> _Task objective_: List every line in this data where the string "padding" occurs.

> _The data_:
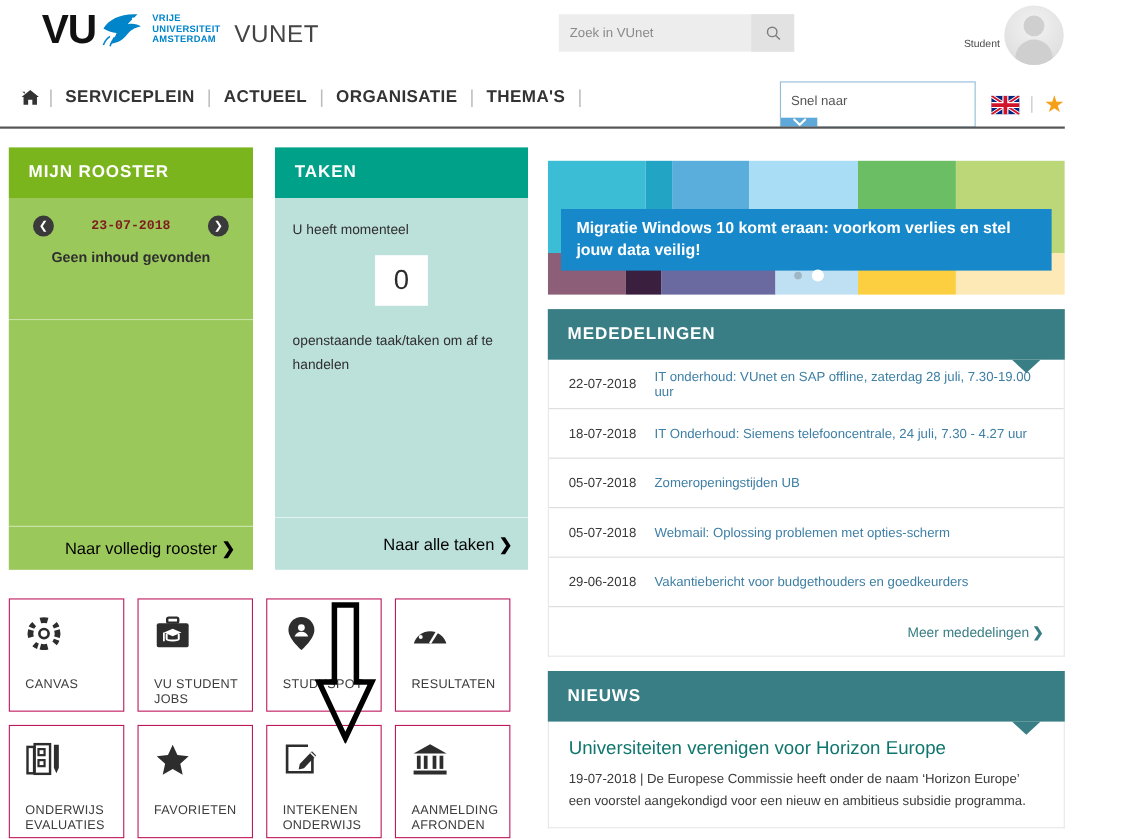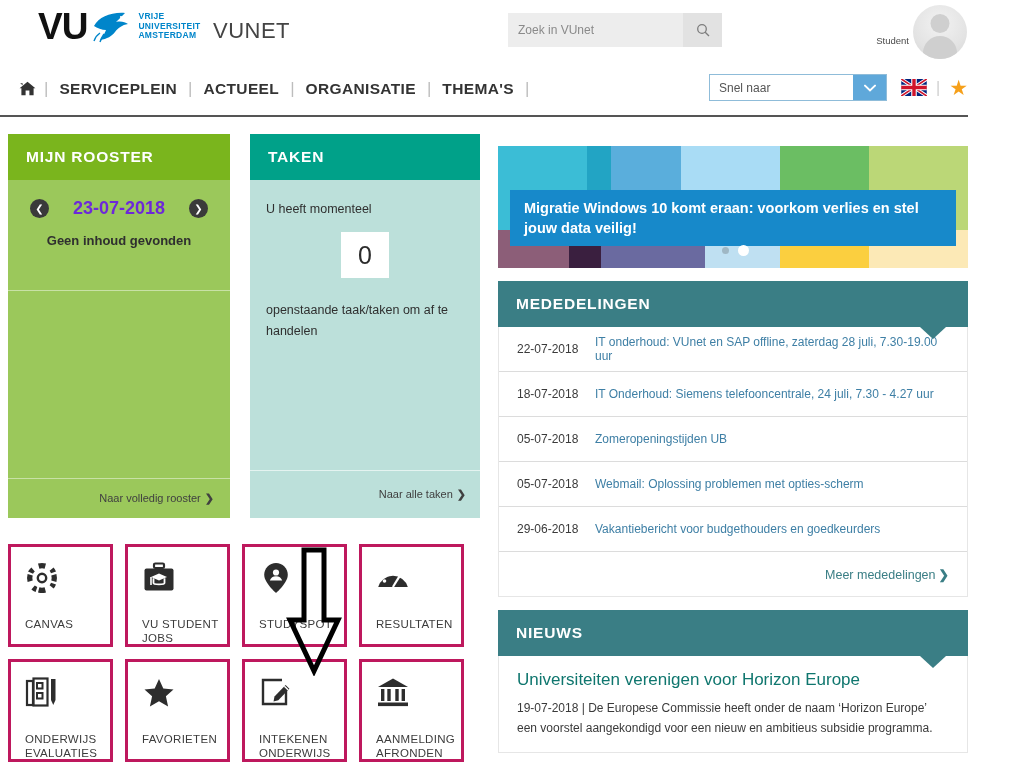--- a/index.html
+++ b/index.html
@@ -49,7 +49,7 @@
   .nav-item { font-size:15.5px; font-weight:700; color:#333; letter-spacing:.35px;
               cursor:pointer; padding:0 5px; }
   .nav-right { position:absolute; right:56px; top:12px; display:flex; align-items:center; }
-  .snel { display:flex; width:178px; height:27px; border:1px solid #8fbcd9; background:#fff; }
+  .snel { display:flex; width:178px; height:42px; border:1px solid #8fbcd9; background:#fff;flex-direction:column; }
   .snel-label { flex:1; font-size:12px; color:#555; display:flex; align-items:center;
                 padding-left:9px; }
   .snel-arrow { width:33px; background:#5FA8DA; display:flex; align-items:center;

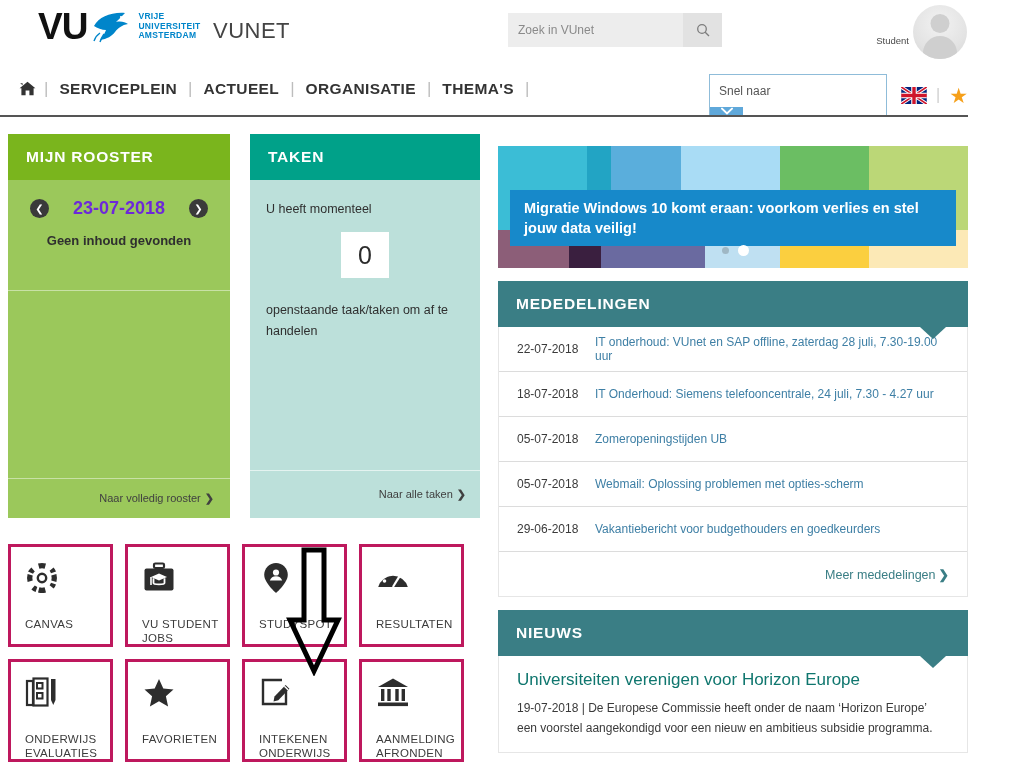--- a/index.html
+++ b/index.html
@@ -86,7 +86,7 @@
               font-size:10px; display:flex; align-items:center; justify-content:center;
               position:absolute; cursor:pointer; }
   .circ-prev { left:22px; } .circ-next { right:22px; }
-  .date-txt { font-size:18px; font-weight:700; color:#6d28d9; }
+  .date-txt { font-size:12px; font-weight:700; color:#7f1d1d;font-family:Liberation Mono, monospace; }
   .no-content { text-align:center; font-size:13px; font-weight:700; color:#2f2f2f;
                 padding-top:14px; }
   .rooster-div { position:absolute; left:0; right:0; top:110px; height:1px;

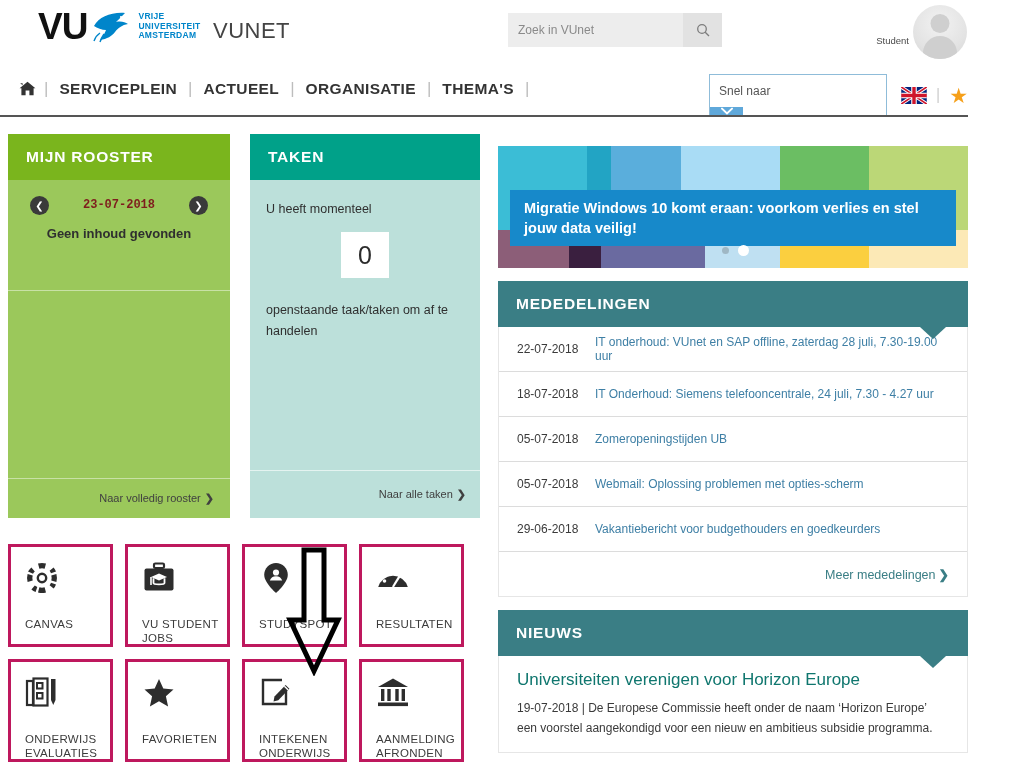--- a/index.html
+++ b/index.html
@@ -94,7 +94,7 @@
   .rooster-foot { position:absolute; left:0; right:0; bottom:0; height:40px;
                   border-top:1px solid rgba(255,255,255,.45); display:flex;
                   align-items:center; justify-content:flex-end; padding-right:16px; }
-  .foot-link { font-size:11px; color:#404040; font-weight:400; cursor:pointer;text-align:right; }
+  .foot-link { font-size:15px; color:#000000; font-weight:400; cursor:pointer;text-align:right; }
   .foot-link b { font-weight:700; margin-left:4px; }
 
   

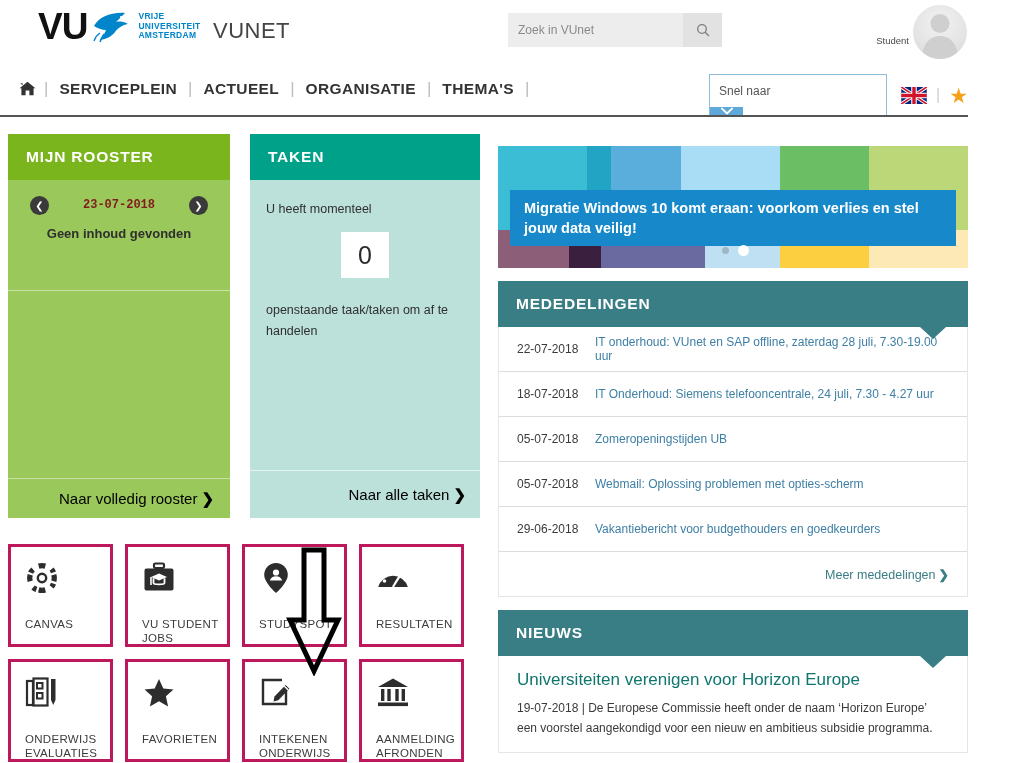--- a/index.html
+++ b/index.html
@@ -117,7 +117,7 @@
   
   .tiles { position:absolute; left:8px; top:418px; width:474px;
            display:flex; flex-wrap:wrap; gap:12px; }
-  .tile { width:105px; height:103px; background:#fff; border:3px solid #be185d;
+  .tile { width:105px; height:103px; background:#fff; border:1px solid #be185d;
           padding:14px 0 0 14px; cursor:pointer; position:relative; }
   .tile .ic { height:42px; display:flex; align-items:flex-start; }
   .tile .lbl { font-size:11.5px; color:#3c3c3c; letter-spacing:.3px; line-height:14px;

> _Problem solution_:
               cursor:pointer; padding:0 5px; }
                 padding-left:9px; }
                 padding-top:14px; }
                   align-items:center; justify-content:flex-end; padding-right:16px; }
           padding:14px 0 0 14px; cursor:pointer; position:relative; }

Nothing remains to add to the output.